Pilot bei der Polizei

Lotse auf der Polizeiwache

Sie müssen, wie imho sagte, bereits Polizist als Pilot sein. Für die anfragenden Polizeibehörden entstehen keine Kosten! Police Helikopter: Pilot Walter Strolz flog von einer Operation direkt zur Übung. Klaus Jäger wollte schon früh Polizeipilot werden.

Die Polizei betrinkt sich aus dem Flugzeug - News Panorama: Sonstiges

Er roch etwas stärker nach Spiritus. Kurze Zeit vor dem Abflug wurde ein Pilot von British Airways festgehalten. Der betrunkene Pilot der British Airways wurde kurz vor dem Abflug seines Passagierflugzeugs nach Mauritius inhaftiert. Die 49-Jaehrige wurde nach einem Tipp am Gatwick Airport in London aus dem Dienst genommen, bestaetigte die Polizei am Wochenend.

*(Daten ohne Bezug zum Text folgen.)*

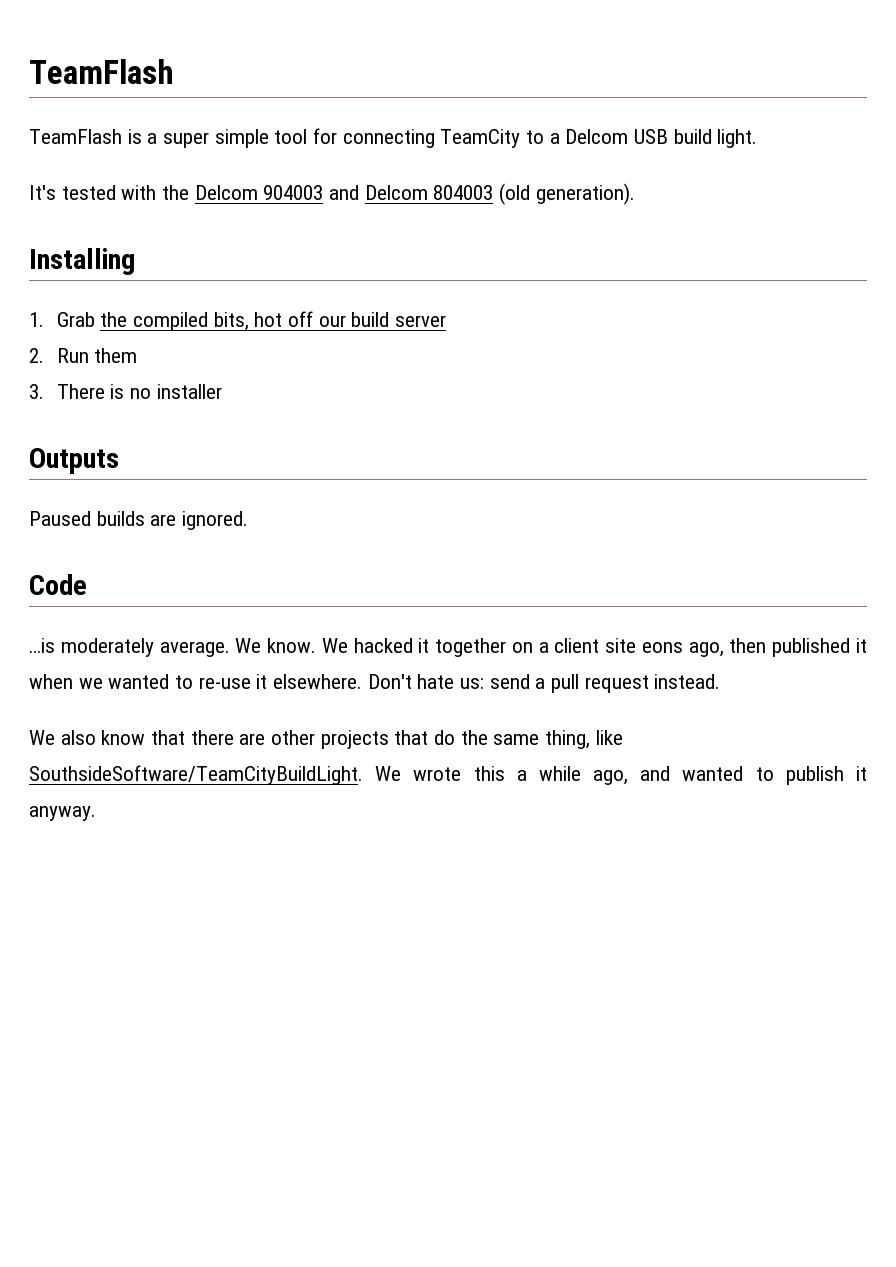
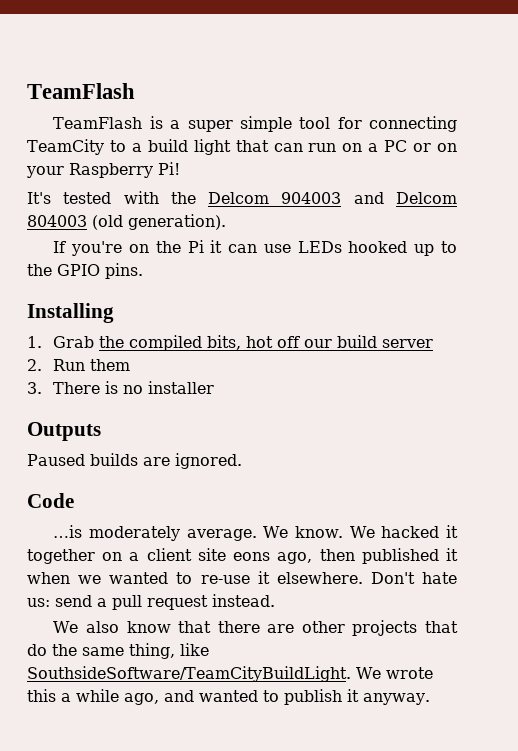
[565,129,758,148] Delcom USB build light. -> [147,139,457,155] [26,162,180,178] build light that can run on a PC or on your Raspberry Pi!
(635, 194) none -> [53,240,458,256] [27,263,143,279] // If you're on the Pi it can use LEDs hooked up to the GPIO pins.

Laut einem Zeitungsbericht der " Sun " nahm die Polizei den Pilot unmittelbar aus dem Flugzeugcockpit der Boeing 777, der einer von drei Pilotinnen für den 11-stündigen Rundflug war. Er war misstrauisch geworden, weil er nach Spiritus duftete.

Die Polizei betrunkener Pilot aus dem Pilotencockpit

Der betrunkene Pilot der British Airways wurde kurz vor dem Abflug seines Passagierflugzeugs nach Mauritius verhaftet. Der 49-Jährige wurde nach einem Tipp am Gatwick Airport in London außer Dienst gestellt, wie die Polizei am vergangenen Wochende mitteilte. Die Polizei holte nach einem Zeitungsbericht der Tageszeitung Sun den Lotsen unmittelbar aus dem Flugzeugcockpit der Boeing 777 ab, der einer von drei Lotsen für den 11-stündigen Abflug war.

Die Pilotin aus West London wurde am vergangenen Wochenende unter bestimmten Bedingungen entlassen.

9. 000 EUR Vertragsstrafe für Hubschrauberpiloten

Die Bundespolizei hatte 2013 am Lenkrad eines Polizeihubschraubers Platz genommen und eine schwere Schneelandung auf dem Mai-Feld vor sich. Der Pilot verliert seine Ausrichtung im Schneesturm und sein Hubschrauber dreht sich um. Der Pilot wurde durch ein Blatt des Rotors schwer verwundet und mehrere andere Personen wurden verwundet. Nach Ansicht des Präsidenten Kai-Uwe gibt es mehrere Gruende fuer eine milde Strafe.

Der Pilot agierte beispielsweise während der Anlandung, die in einem kleinen Saal zusammen mit zwei weiteren Polizeihelikoptern während einer Flugübung stattfand. Der Pilot war anscheinend über den aufgeregten Schneefall mitgenommen. Es ist nach dem derzeitigen Kenntnisstand der Unfallgutachten vollkommen ungeklärt, ob der Beschuldigte überhaupt strafrechtlich verfolgt werden kann.

In jedem Falle würde eine Bestrafung nur im "niedrigsten Bereich" sein. In einer Vorbesprechung hatte das Bundesgericht daher einen nachsichtigen Ansatz vorgeschlagen - dies hätte dem Bundespolizeibeamten zwar nur mit einer Geldbuße gedroht, aber er hätte sie nicht bezahlen müssen, wenn er sich in Zukunft perfekt benommen hätte. Allerdings weist die Bundesanwaltschaft diese Möglichkeit zurück - sie hatte die Geldbuße angemeldet.

Allerdings will sich der Sympathiearbeitskampf nicht mit einer Geldbuße begnügen, die im Rahmen eines Strafverfahrens auferlegt wird. Ein Journalist sollte mit ihr fliegen und wurde an ihrem unteren Bein durch ein fliegendes Teil so stark geschädigt, dass es abgetrennt werden musste. Es ist fragwürdig, ob der beschuldigte Pilot die Bestrafung akzeptiert.

Obwohl er nicht im herkömmlichen Sinn verurteilt worden wäre, hätte die Bestrafung Auswirkungen auf ein verlängertes Führerschein. Der Pilot hat nun zwei Wochen Zeit.